Stored records
--- START ---

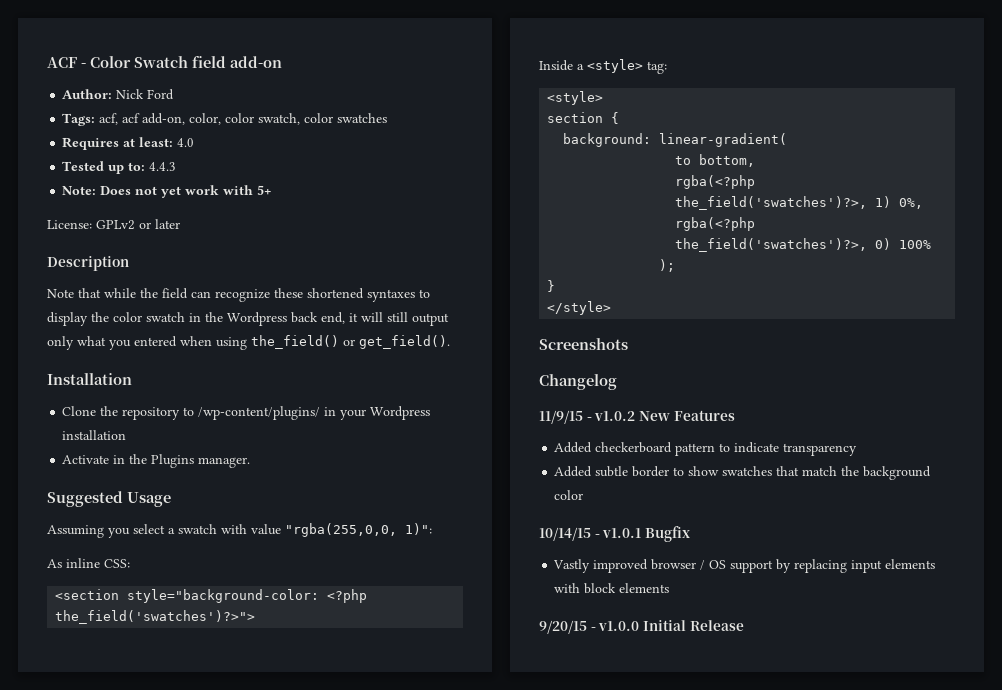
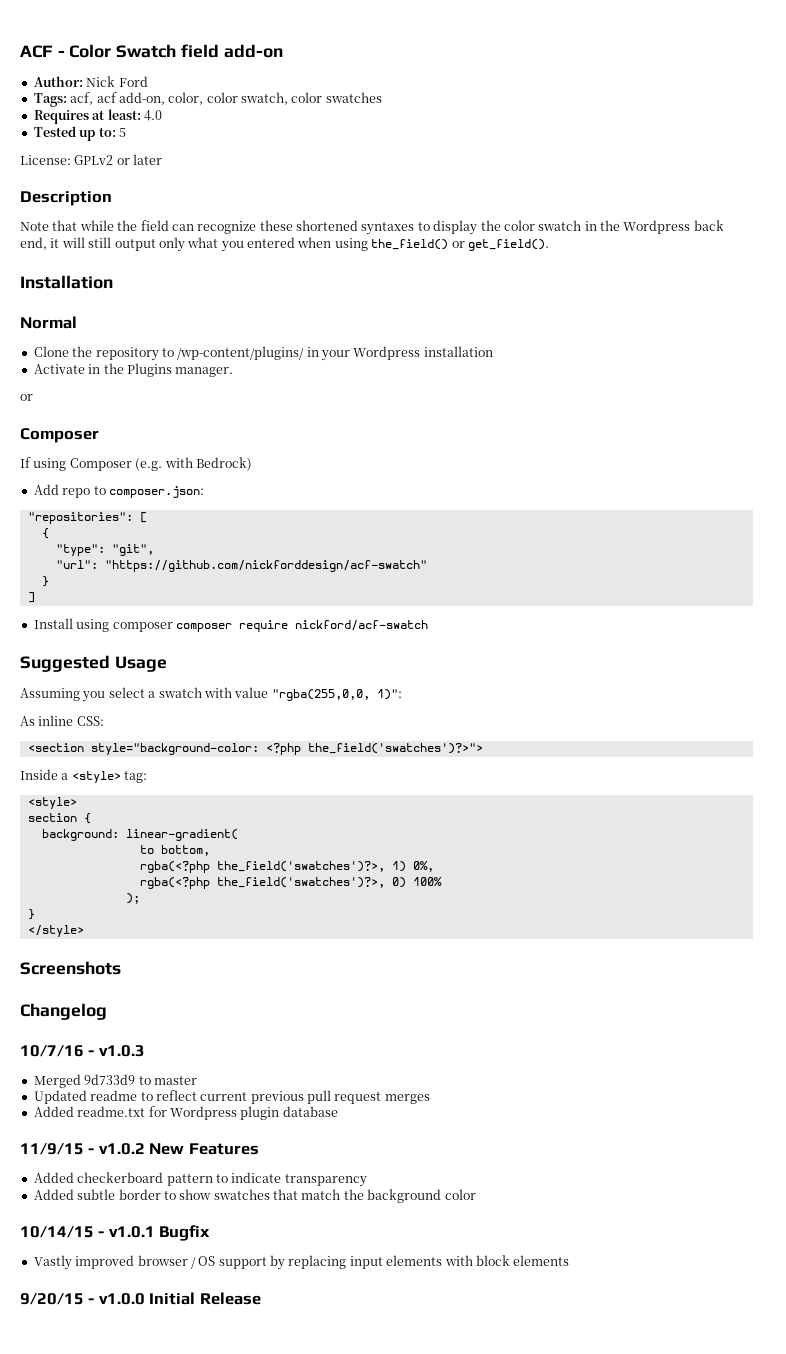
[149,162,177,171] [62,185,273,198] 4.4.3 // Note: Does not yet work with 5+ -> [118,128,126,137] 5
(132, 379) none -> [20,316,77,329] // Normal
(251, 462) none -> [20,394,33,401] [20,428,99,443] [20,457,252,471] [33,484,204,498] [27,512,147,524] [41,528,49,539] [55,544,154,556] [55,560,427,572] [41,576,49,587] [27,592,35,603] [33,618,428,632] // or // Composer // If using Composer (e.g. with Bedrock) // Add repo to composer.json: // "repositories": [ // { // "type": "git", // "url": "https://github.com/nickforddesign/acf-swatch" // } // ] // Install using composer composer require nickford/acf-swatch
(617, 382) none -> [20,1045,145,1057] [33,1074,197,1088] [33,1090,430,1104] [33,1106,338,1120] // 10/7/16 - v1.0.3 // Merged 9d733d9 to master // Updated readme to reflect current previous pull request merges // Added readme.txt for Wordpress plugin database

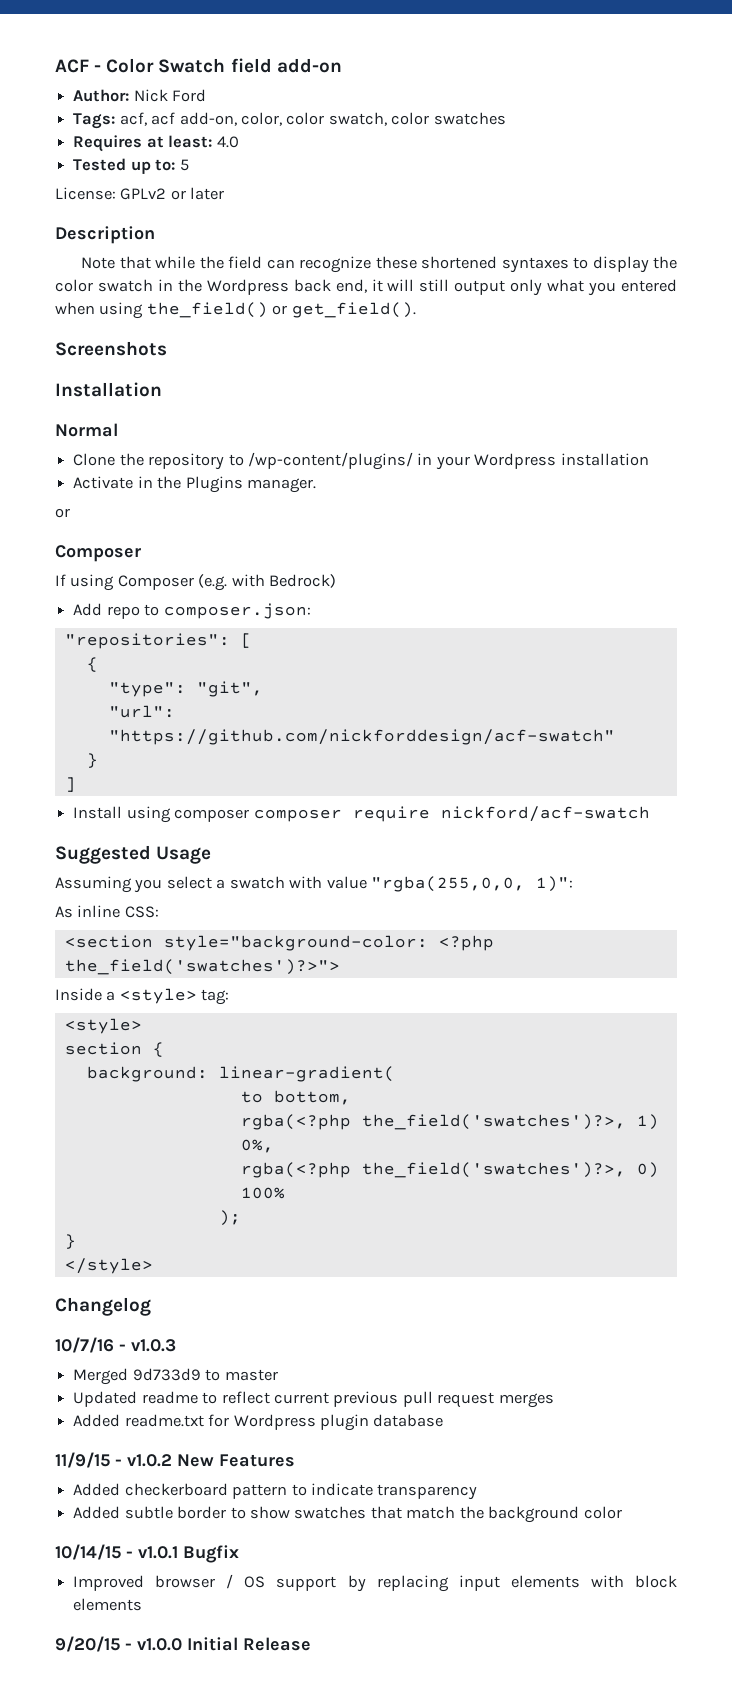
(549, 245) none -> [55,341,167,356] // Screenshots
[20,961,121,975] // Screenshots -> (153, 1266) none
[33,1255,135,1270] Vastly improved -> [73,1575,145,1591] Improved

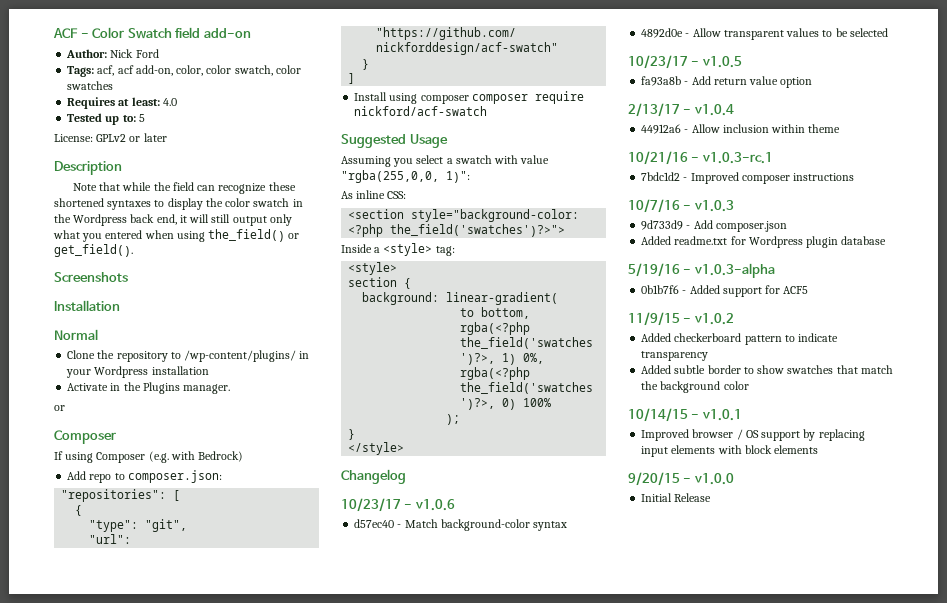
[55,1337,176,1353] [73,1368,278,1385] [73,1391,554,1408] 10/7/16 - v1.0.3 // Merged 9d733d9 to master // Updated readme to reflect current previous pull request merges -> [341,498,455,512] [354,519,568,531] [641,28,888,40] [628,55,742,69] [641,76,813,88] [628,103,734,117] [641,124,841,134] [628,151,773,165] [641,172,855,184] [628,199,734,213] [641,220,787,232] 10/23/17 - v1.0.6 // d57ec40 - Match background-color syntax // 4892d0e - Allow transparent values to be selected // 10/23/17 - v1.0.5 // fa93a8b - Add return value option // 2/13/17 - v1.0.4 // 44912a6 - Allow inclusion within theme // 10/21/16 - v1.0.3-rc.1 // 7bdc1d2 - Improved composer instructions // 10/7/16 - v1.0.3 // 9d733d9 - Add composer.json
(444, 1420) none -> [628,263,775,278] [641,285,809,297] // 5/19/16 - v1.0.3-alpha // 0b1b7f6 - Added support for ACF5
[177,1454,295,1467] New Features -> (734, 319) none
[183,1545,239,1563] Bugfix -> (742, 415) none
(182, 1644) none -> (734, 479) //

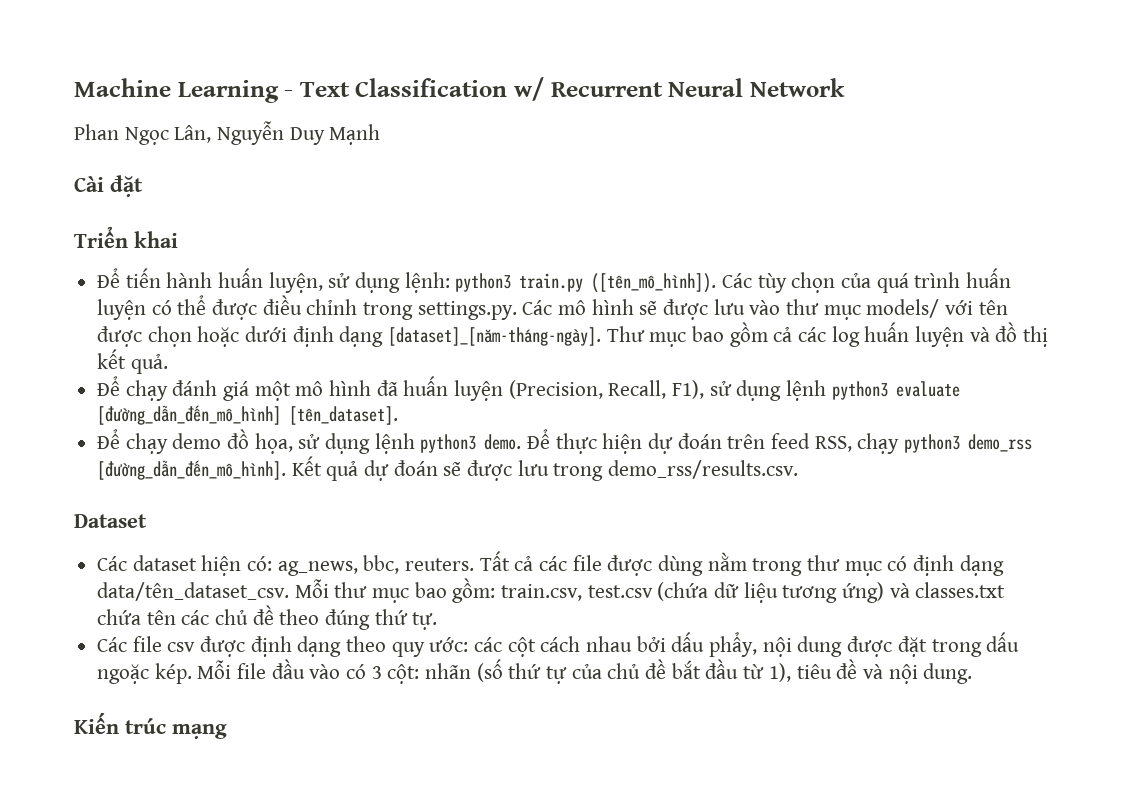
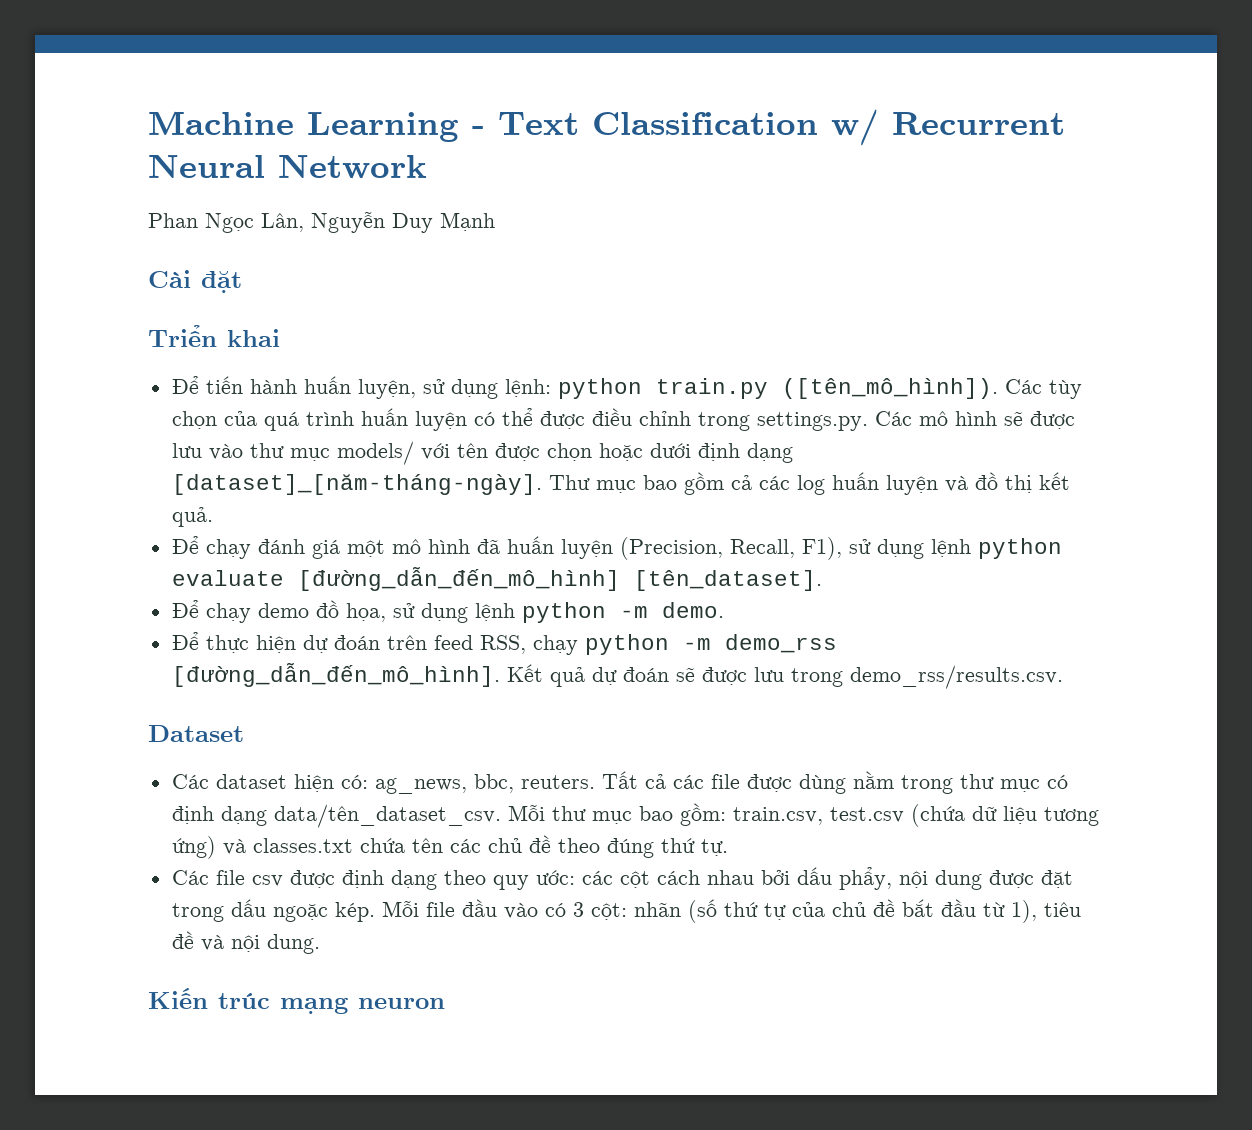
[455,273,512,292] python3 -> [557,378,642,399] python
[831,381,888,400] python3 -> [977,538,1062,559] python
[420,434,477,453] python3 -> [521,602,648,623] python -m
(522, 442) none -> (724, 610) //
[904,434,961,453] python3 -> [584,634,711,655] python -m
(227, 731) none -> [358,998,445,1009] neuron

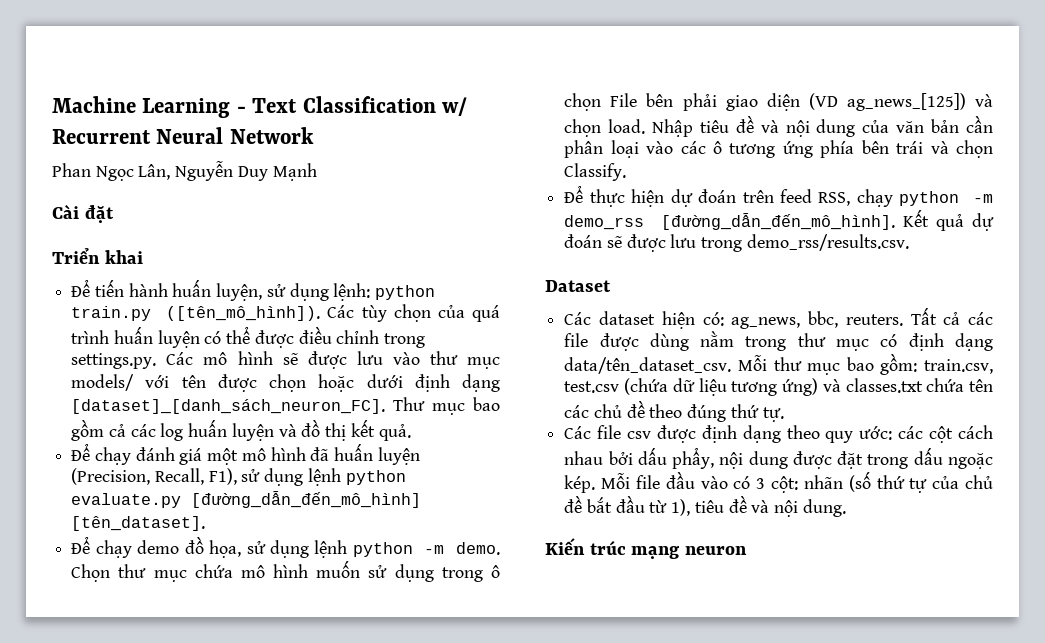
[171,474,542,495] [dataset]_[năm-tháng-ngày]. -> [71,399,386,414] [dataset]_[danh_sách_neuron_FC].
[171,570,284,586] evaluate -> [71,493,182,508] evaluate.py
(724, 610) none -> [71,560,501,582] [564,93,993,111] [564,115,993,137] [564,140,993,158] [564,163,627,181] Chọn thư mục chứa mô hình muốn sử dụng trong ô chọn File bên phải giao diện (VD ag_news_[125]) và chọn load. Nhập tiêu đề và nội dung của văn bản cần phân loại vào các ô tương ứng phía bên trái và chọn Classify.

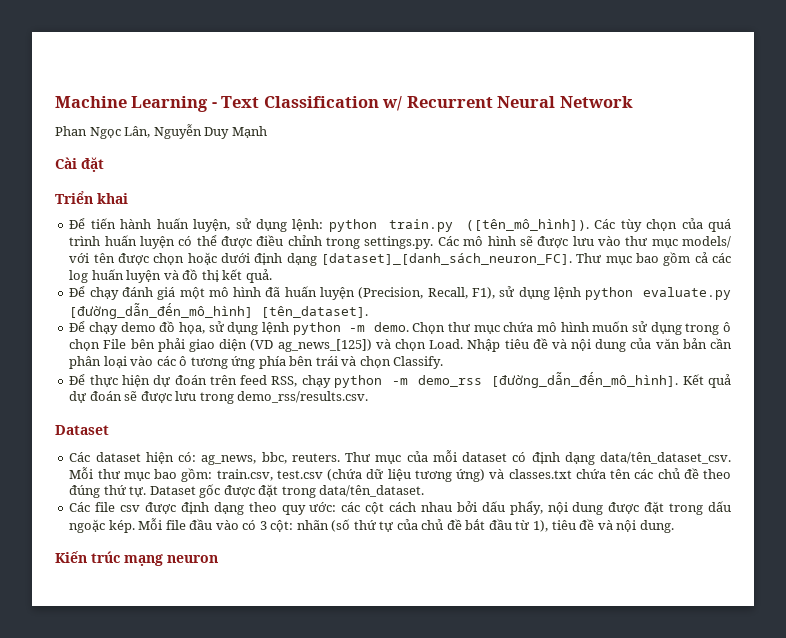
[608,119,646,134] load. -> [429,339,464,349] Load.
[910,307,993,325] [564,331,870,351] Tất cả các file được dùng nằm trong thư mục -> [345,450,508,464] Thư mục của mỗi dataset
(784, 414) none -> [149,484,425,498] Dataset gốc được đặt trong data/tên_dataset.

--- END ---

Copy every line of the data exactly as written, excluding the pictures.

[149,162,177,171] [62,185,273,198] 4.4.3 // Note: Does not yet work with 5+ -> [118,128,126,137] 5
(132, 379) none -> [20,316,77,329] // Normal
(251, 462) none -> [20,394,33,401] [20,428,99,443] [20,457,252,471] [33,484,204,498] [27,512,147,524] [41,528,49,539] [55,544,154,556] [55,560,427,572] [41,576,49,587] [27,592,35,603] [33,618,428,632] // or // Composer // If using Composer (e.g. with Bedrock) // Add repo to composer.json: // "repositories": [ // { // "type": "git", // "url": "https://github.com/nickforddesign/acf-swatch" // } // ] // Install using composer composer require nickford/acf-swatch
(617, 382) none -> [20,1045,145,1057] [33,1074,197,1088] [33,1090,430,1104] [33,1106,338,1120] // 10/7/16 - v1.0.3 // Merged 9d733d9 to master // Updated readme to reflect current previous pull request merges // Added readme.txt for Wordpress plugin database

(549, 245) none -> [55,341,167,356] // Screenshots
[20,961,121,975] // Screenshots -> (153, 1266) none
[33,1255,135,1270] Vastly improved -> [73,1575,145,1591] Improved

[55,1337,176,1353] [73,1368,278,1385] [73,1391,554,1408] 10/7/16 - v1.0.3 // Merged 9d733d9 to master // Updated readme to reflect current previous pull request merges -> [341,498,455,512] [354,519,568,531] [641,28,888,40] [628,55,742,69] [641,76,813,88] [628,103,734,117] [641,124,841,134] [628,151,773,165] [641,172,855,184] [628,199,734,213] [641,220,787,232] 10/23/17 - v1.0.6 // d57ec40 - Match background-color syntax // 4892d0e - Allow transparent values to be selected // 10/23/17 - v1.0.5 // fa93a8b - Add return value option // 2/13/17 - v1.0.4 // 44912a6 - Allow inclusion within theme // 10/21/16 - v1.0.3-rc.1 // 7bdc1d2 - Improved composer instructions // 10/7/16 - v1.0.3 // 9d733d9 - Add composer.json
(444, 1420) none -> [628,263,775,278] [641,285,809,297] // 5/19/16 - v1.0.3-alpha // 0b1b7f6 - Added support for ACF5
[177,1454,295,1467] New Features -> (734, 319) none
[183,1545,239,1563] Bugfix -> (742, 415) none
(182, 1644) none -> (734, 479) //

[455,273,512,292] python3 -> [557,378,642,399] python
[831,381,888,400] python3 -> [977,538,1062,559] python
[420,434,477,453] python3 -> [521,602,648,623] python -m
(522, 442) none -> (724, 610) //
[904,434,961,453] python3 -> [584,634,711,655] python -m
(227, 731) none -> [358,998,445,1009] neuron

[171,474,542,495] [dataset]_[năm-tháng-ngày]. -> [71,399,386,414] [dataset]_[danh_sách_neuron_FC].
[171,570,284,586] evaluate -> [71,493,182,508] evaluate.py
(724, 610) none -> [71,560,501,582] [564,93,993,111] [564,115,993,137] [564,140,993,158] [564,163,627,181] Chọn thư mục chứa mô hình muốn sử dụng trong ô chọn File bên phải giao diện (VD ag_news_[125]) và chọn load. Nhập tiêu đề và nội dung của văn bản cần phân loại vào các ô tương ứng phía bên trái và chọn Classify.

[608,119,646,134] load. -> [429,339,464,349] Load.
[910,307,993,325] [564,331,870,351] Tất cả các file được dùng nằm trong thư mục -> [345,450,508,464] Thư mục của mỗi dataset
(784, 414) none -> [149,484,425,498] Dataset gốc được đặt trong data/tên_dataset.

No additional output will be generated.